The congressional uproar leaves Dubai's bosses feeling burned by a double standard, one that promotes globalization only when it is within the U.S.'s comfort zone. "The media is saying 'The world is flat', but when it comes to Arabs there are a lot of barriers," says a Dubai official. "People are thinking about the clash of civilizations. It's important for the world to see us working together." Sheika Lubna al-Qasimi, Dubai's Minister of Economy and Planning, predicts that the bottom line will win out after the review. "At the end of the day, this is about business," she told TIME. Whatever the outcome, she adds, it won't halt military and intelligence cooperation between the U.S. and her country.
Yet if the U.S. is going to block deals for what Dubai sees as political reasons, there is less of an incentive to trade with American companies--and it could bolster Dubai's effort to attract Arab capital to its nascent financial center. More concretely, Dubai is committed to $200 billion in projects, including expanding the city of Dubai's airport, and tons more hotels and condos. Dubai recently unveiled a plan to create a "global aerospace manufacturing and services corporation" that will offer leasing and repair services, challenging firms like General Electric (start-up funds: $15 billion). Emaar is building an entire city in Saudi Arabia, a $23 billion project that will include an airport, seaport, schools and hospitals.

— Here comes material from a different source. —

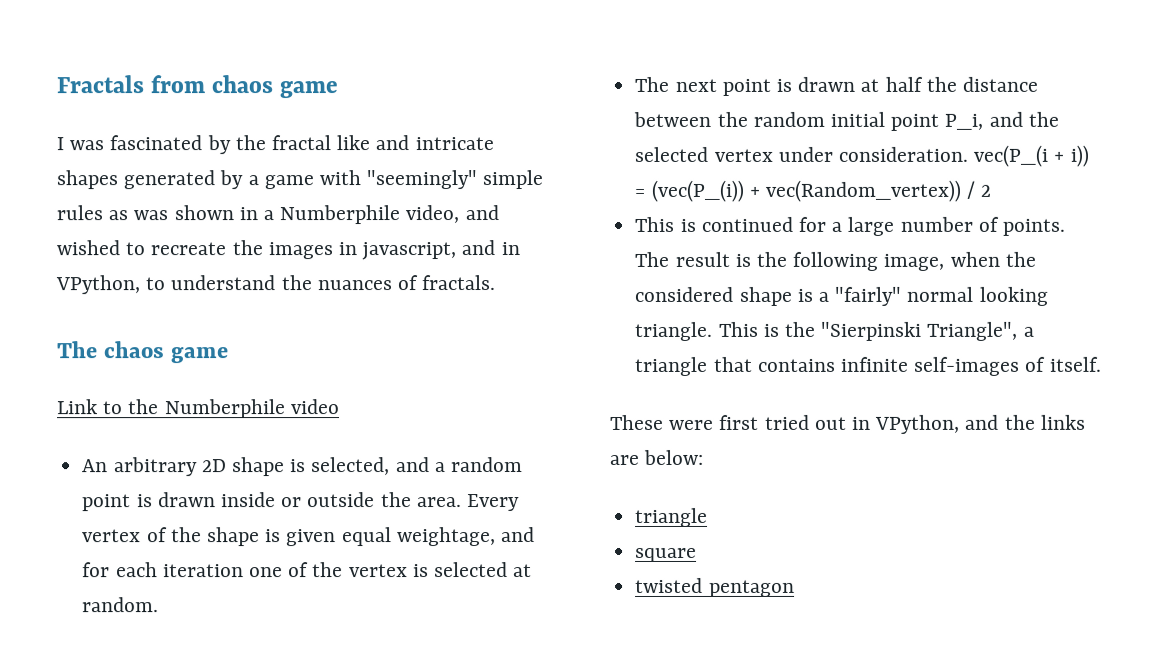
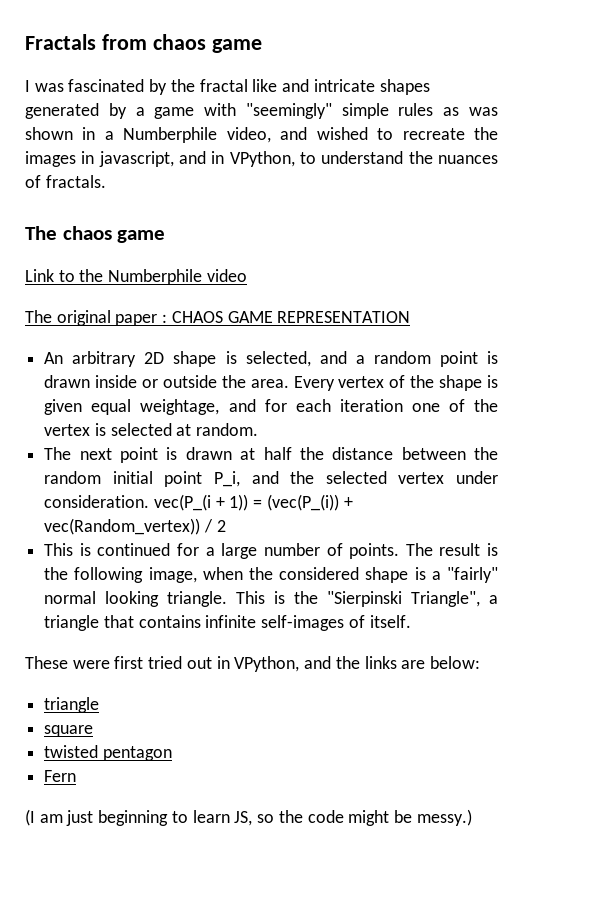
(340, 407) none -> [25,310,411,326] // The original paper : CHAOS GAME REPRESENTATION
[1069,144,1089,167] i)) -> [229,494,249,511] 1))
(795, 588) none -> [44,770,77,782] [25,809,472,826] // Fern // (I am just beginning to learn JS, so the code might be messy.)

All this activity has fed speculation that Dubai Inc. is a bubble built on debt. Certainly, Dubai is a borrower. "The big secret is that Dubai doesn't have much money," says Harry Alverson, managing director of the Carlyle Group. "Most of what they do is very leveraged." Yet borrowing to finance growth is what hot companies--and countries--do. That's why Carlyle is a partner. And why Alabbar is confident the Dubai miracle is no mirage. "The whole region needs to be served," he says, "and there is nobody there except Dubai."